**Work to be completed**
Once the line with "Xenos Schaal fuji" is found in the entries below, repeat it and each following line exactly, up to and including the line with "total: 6298.99 -> 5016.10". Add no other lines.

**The data**
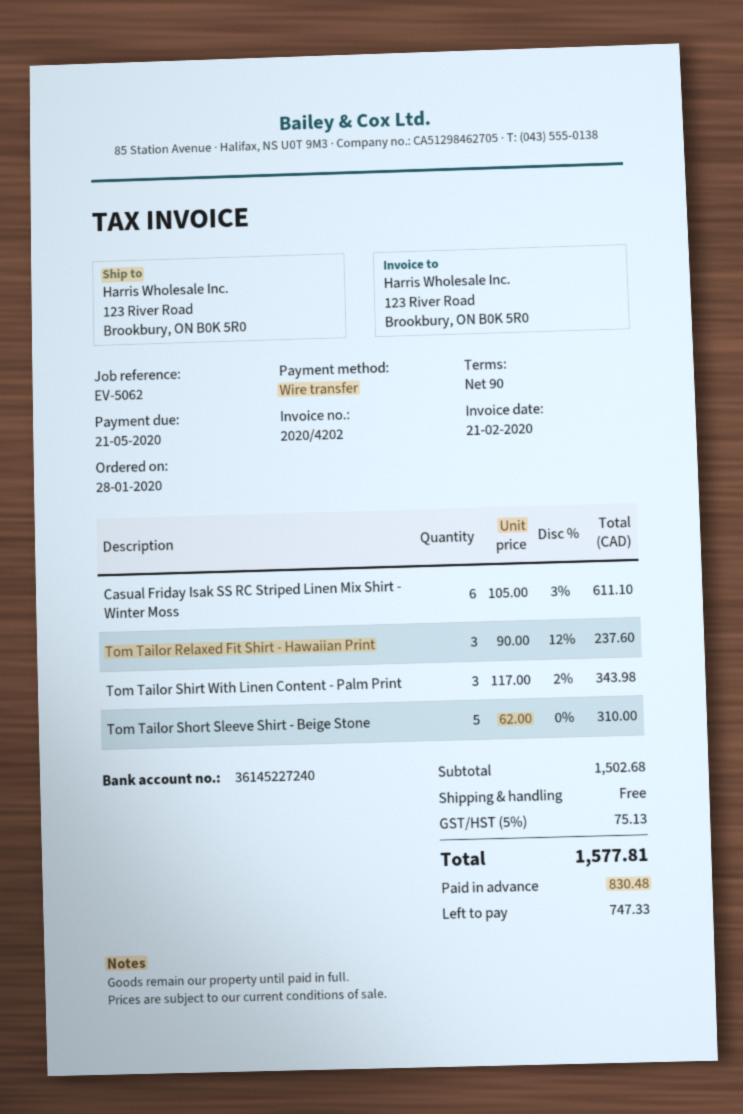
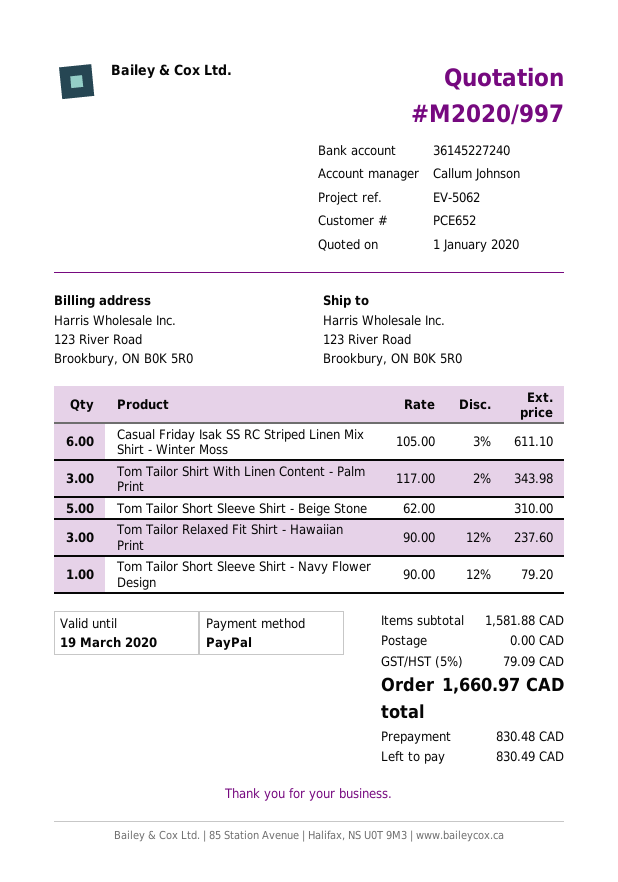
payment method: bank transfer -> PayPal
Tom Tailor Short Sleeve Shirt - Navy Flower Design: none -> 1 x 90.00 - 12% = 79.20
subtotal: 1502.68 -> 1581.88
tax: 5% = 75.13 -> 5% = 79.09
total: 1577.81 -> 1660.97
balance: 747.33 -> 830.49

==

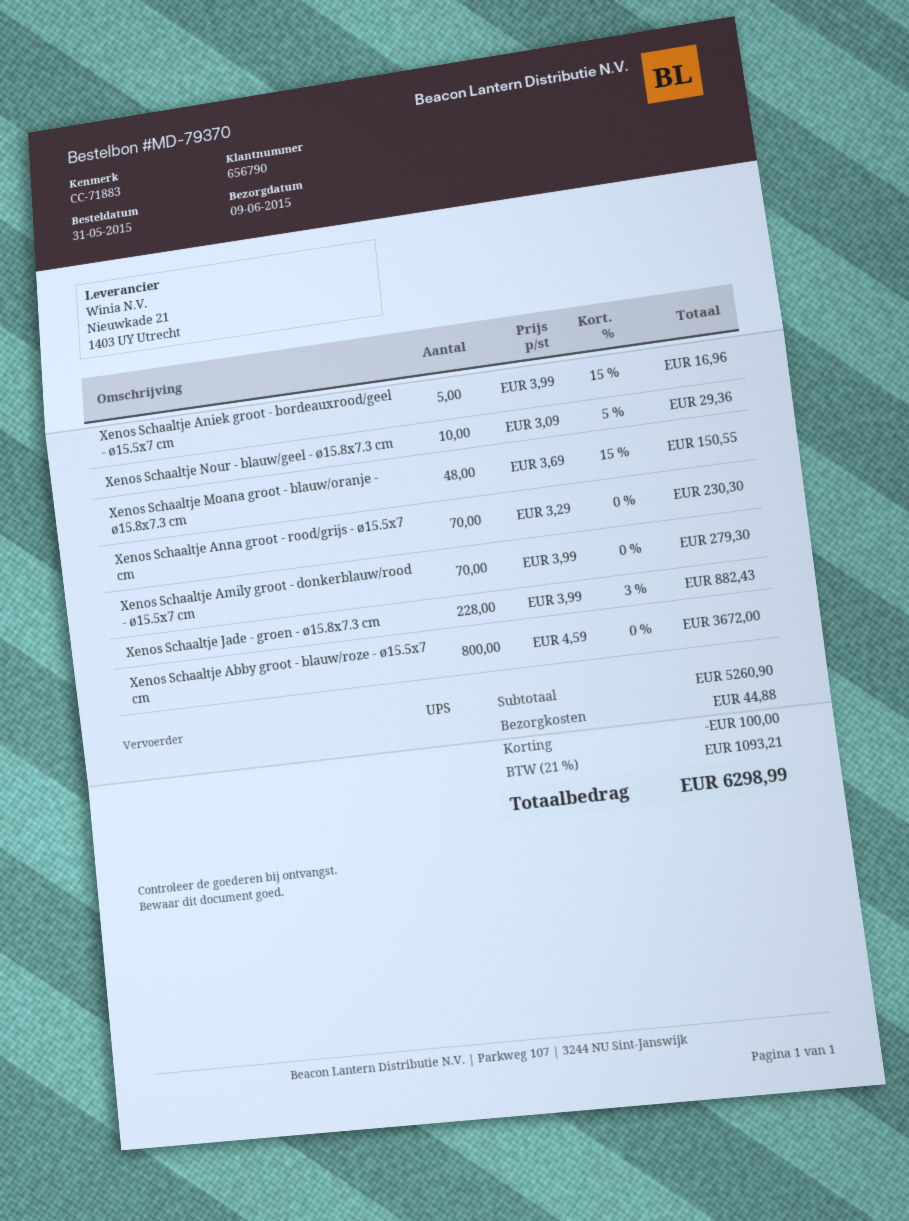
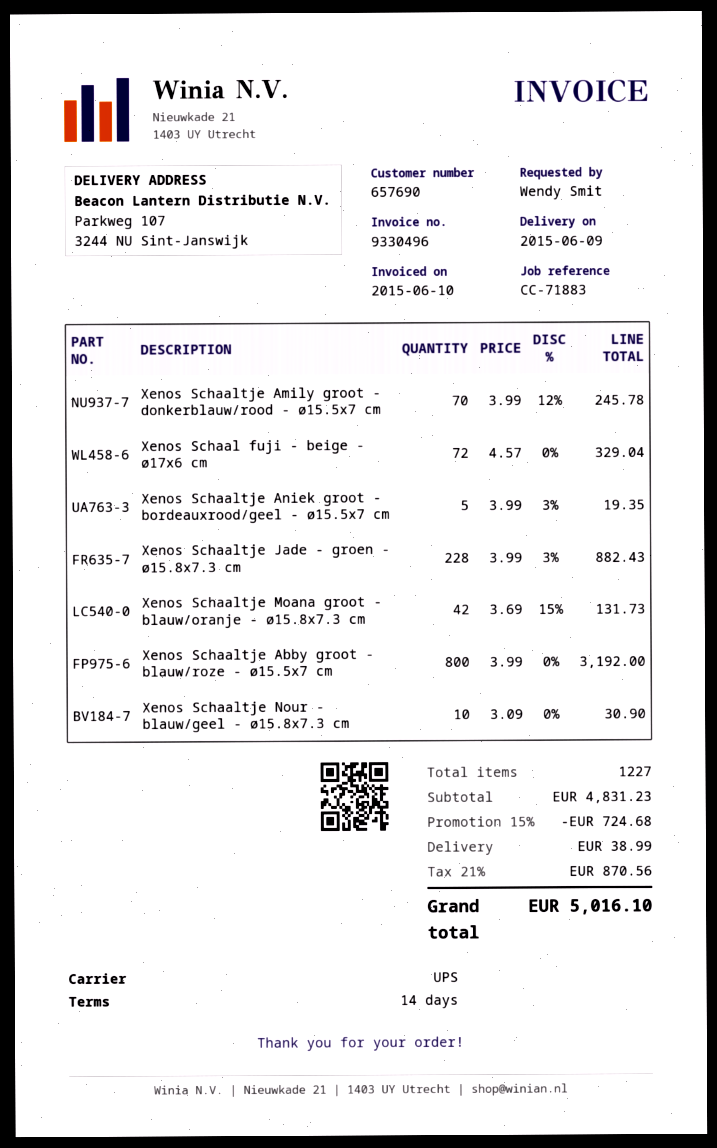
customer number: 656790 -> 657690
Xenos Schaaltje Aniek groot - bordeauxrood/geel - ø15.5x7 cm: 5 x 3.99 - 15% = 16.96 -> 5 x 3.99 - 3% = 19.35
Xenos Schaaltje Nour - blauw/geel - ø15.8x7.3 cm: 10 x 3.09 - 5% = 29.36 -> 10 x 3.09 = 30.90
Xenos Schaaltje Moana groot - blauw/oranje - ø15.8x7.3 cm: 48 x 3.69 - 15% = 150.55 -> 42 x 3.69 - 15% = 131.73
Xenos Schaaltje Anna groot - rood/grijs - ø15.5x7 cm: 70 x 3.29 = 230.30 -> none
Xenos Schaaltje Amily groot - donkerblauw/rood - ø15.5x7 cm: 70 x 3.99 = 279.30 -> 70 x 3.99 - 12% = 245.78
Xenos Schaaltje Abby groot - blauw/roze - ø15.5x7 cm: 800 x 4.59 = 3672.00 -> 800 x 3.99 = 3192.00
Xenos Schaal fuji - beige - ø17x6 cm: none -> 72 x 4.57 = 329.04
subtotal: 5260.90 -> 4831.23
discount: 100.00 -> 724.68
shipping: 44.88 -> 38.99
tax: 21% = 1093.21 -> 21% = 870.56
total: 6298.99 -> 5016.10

**Result for this task**
Xenos Schaal fuji - beige - ø17x6 cm: none -> 72 x 4.57 = 329.04
subtotal: 5260.90 -> 4831.23
discount: 100.00 -> 724.68
shipping: 44.88 -> 38.99
tax: 21% = 1093.21 -> 21% = 870.56
total: 6298.99 -> 5016.10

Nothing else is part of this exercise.